But its not just crypto markets in turmoil. Thanks to sky high inflation and rising interest rates the traditional stock market has also taken a pounding, with some calling it the “worst quarter ever” for stocks.

Charlie Bilello, CEO of Financial advisory firm Compound Capital Advisors shared a chart on Twitter showing the S&P 500 index was down 20.6% in the first half of 2022, the worst start to the year for the index since 1962, when price return was -26.5%.

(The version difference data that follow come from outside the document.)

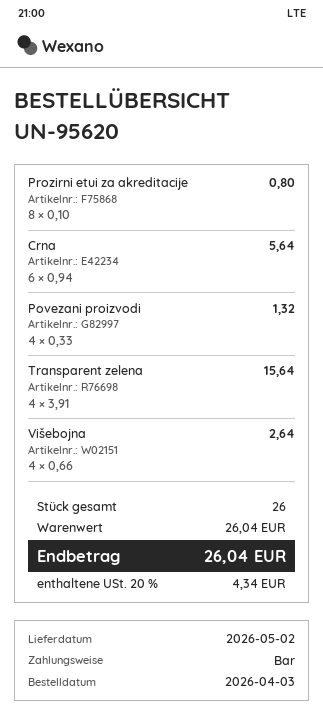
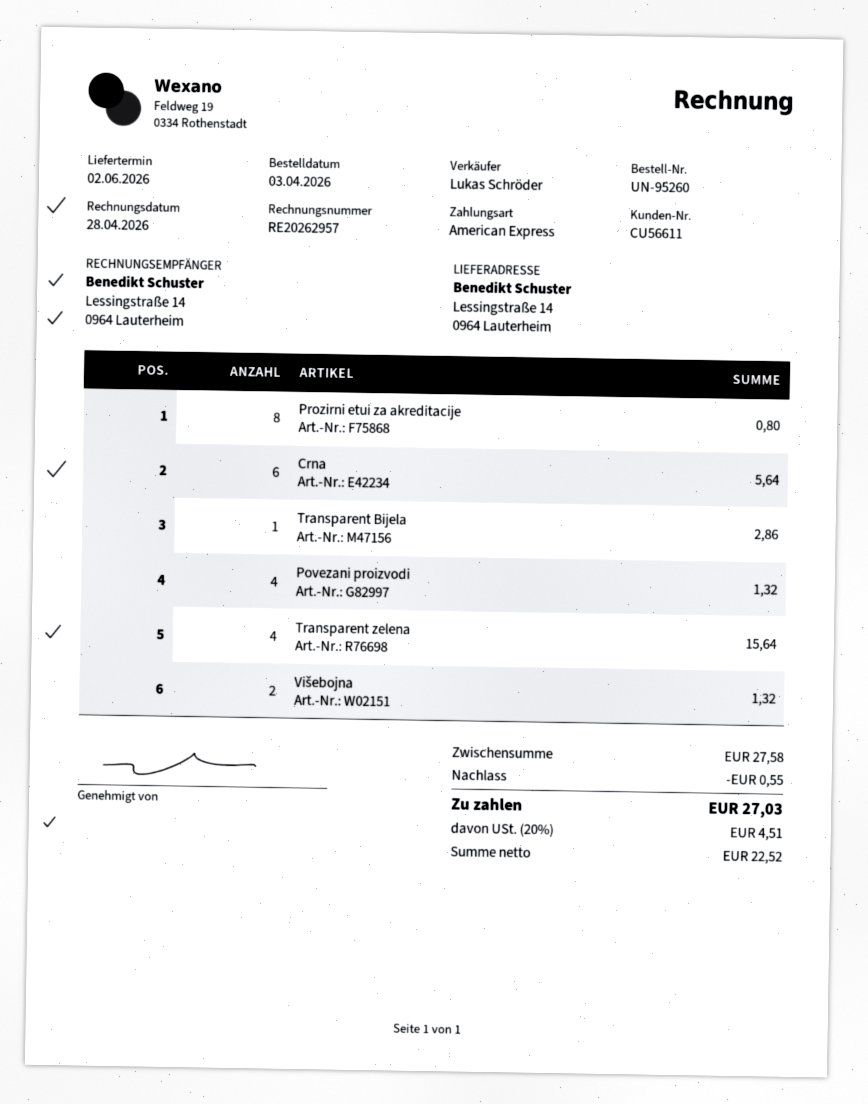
order number: UN-95620 -> UN-95260
delivery date: 2026-05-02 -> 2026-06-02
payment method: cash -> American Express
Višebojna: 4 for 2.64 -> 2 for 1.32
Transparent Bijela: none -> 1 for 2.86
subtotal: 26.04 -> 27.58
discount: none -> 0.55
tax: 20% = 4.34 -> 20% = 4.51
total: 26.04 -> 27.03

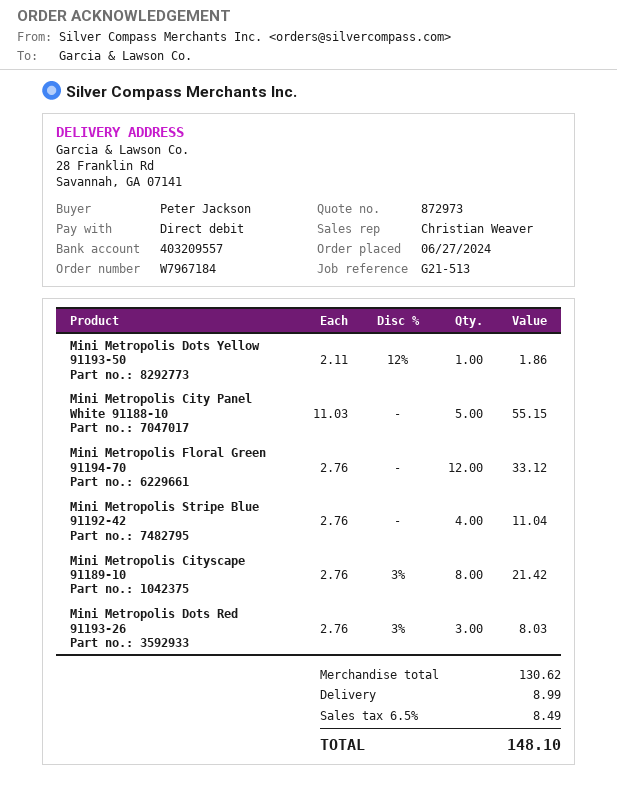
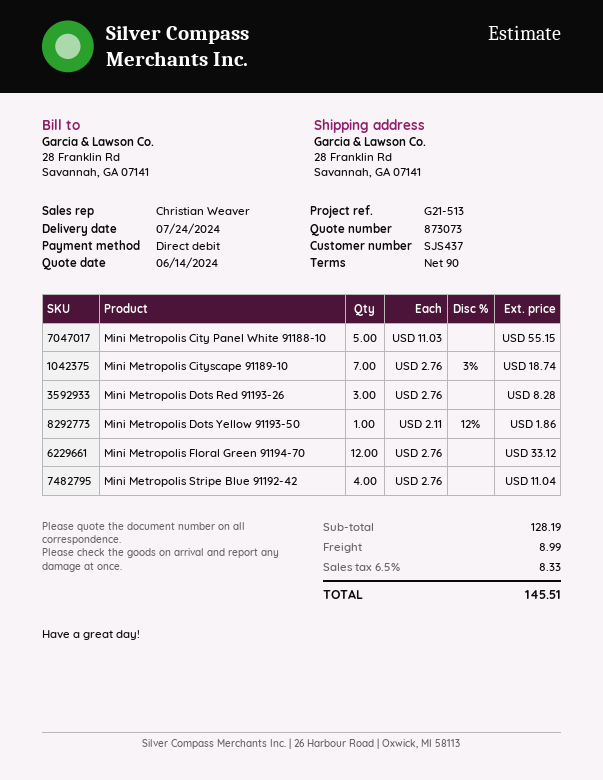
quote number: 872973 -> 873073
Mini Metropolis Cityscape 91189-10: 8 x 2.76 - 3% = 21.42 -> 7 x 2.76 - 3% = 18.74
Mini Metropolis Dots Red 91193-26: 3 x 2.76 - 3% = 8.03 -> 3 x 2.76 = 8.28
subtotal: 130.62 -> 128.19
tax: 6.5% = 8.49 -> 6.5% = 8.33
total: 148.10 -> 145.51

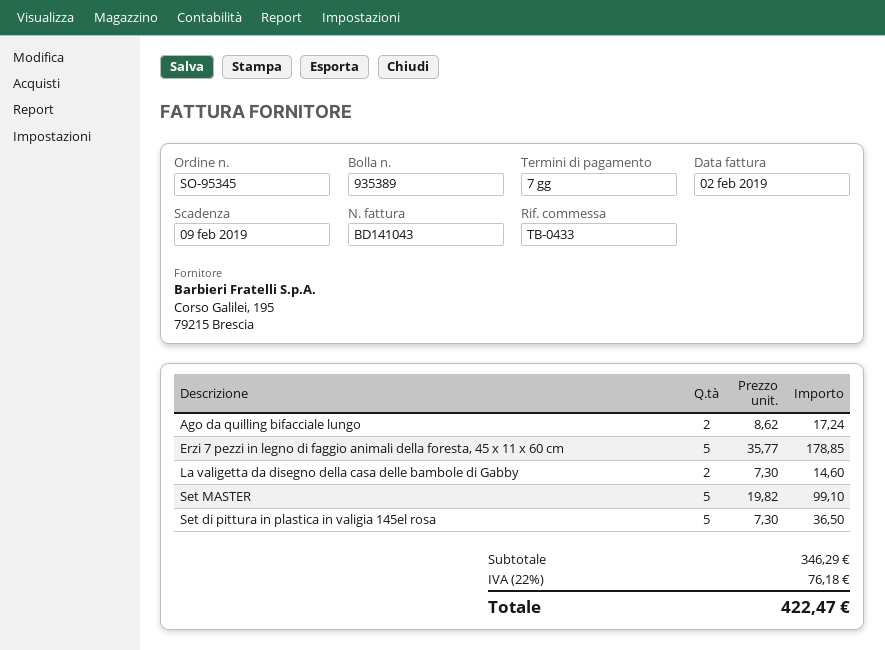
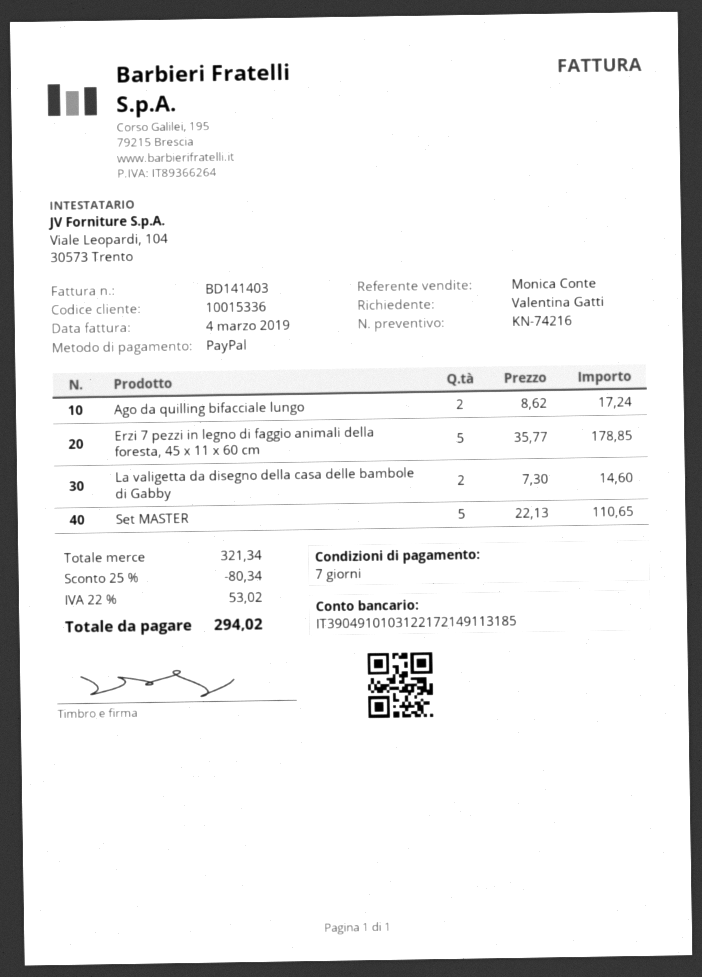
invoice number: BD141043 -> BD141403
invoice date: 2019-02-02 -> 2019-03-04
Set MASTER: 5 x 19.82 = 99.10 -> 5 x 22.13 = 110.65
Set di pittura in plastica in valigia 145el rosa: 5 x 7.30 = 36.50 -> none
subtotal: 346.29 -> 321.34
discount: none -> 25% = 80.34
tax: 22% = 76.18 -> 22% = 53.02
total: 422.47 -> 294.02

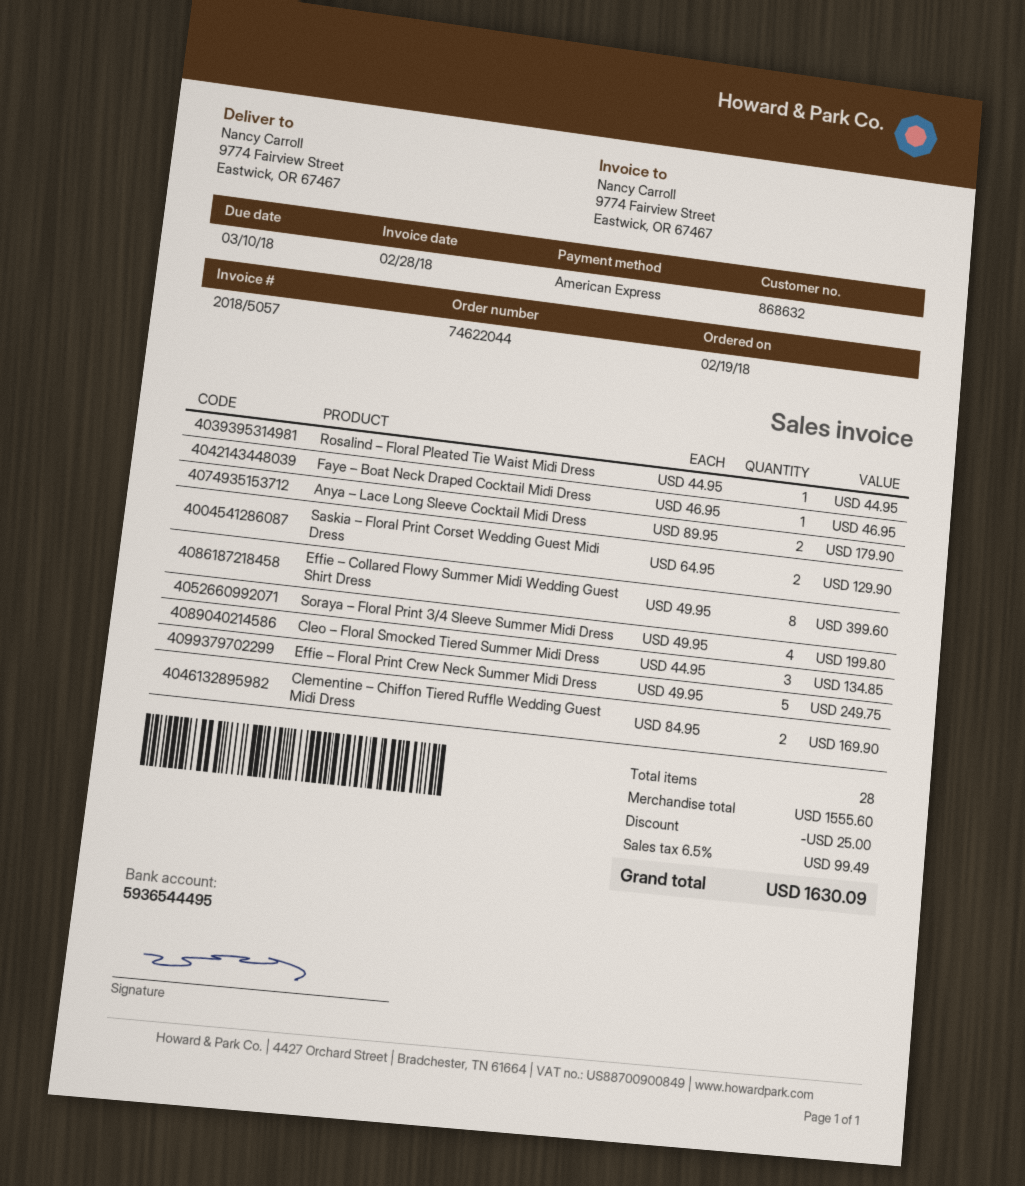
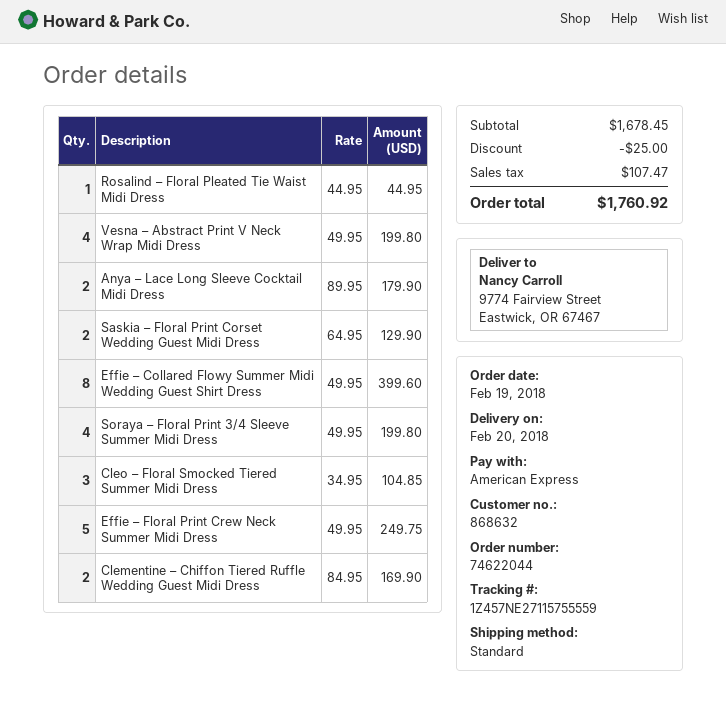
Faye – Boat Neck Draped Cocktail Midi Dress: 1 x 46.95 = 46.95 -> none
Cleo – Floral Smocked Tiered Summer Midi Dress: 3 x 44.95 = 134.85 -> 3 x 34.95 = 104.85
Vesna – Abstract Print V Neck Wrap Midi Dress: none -> 4 x 49.95 = 199.80
subtotal: 1555.60 -> 1678.45
tax: 99.49 -> 107.47
total: 1630.09 -> 1760.92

The difficult economic conditions have seen a swath of staff layoffs from crypto companies including Gemini, Crypto.com and BlockFi. Most recently the crypto and stock trading platform Bitpanda cut its employee count by approximately 277 full-time and part-time employees.

Related: 80,000 Bitcoin millionaires wiped out in the great crypto crash of 2022

Crypto is closely tied to the wider tech sector and the tech heavy NASDAQ composite index has fell by almost 22.5% over the second quarter.

A “Tech Layoff Tracker” from technology jobs board TrueUp reveals over 26,000 tech employees across 200 company wide cutbacks just in June alone.

Tech Layoff Tracker. Source: TrueUp

Over the quarter, 307 layoffs impacted over 52,000 staff with one of the largest coming from Elon Musk’s Tesla, with 3,500 impacted. Crypto exchange Coinbase features twice, firstly for its June 2 hiring freeze and job offer rescission of nearly 350 people and second for its June 14 staff layoff, affecting 1,100 individuals.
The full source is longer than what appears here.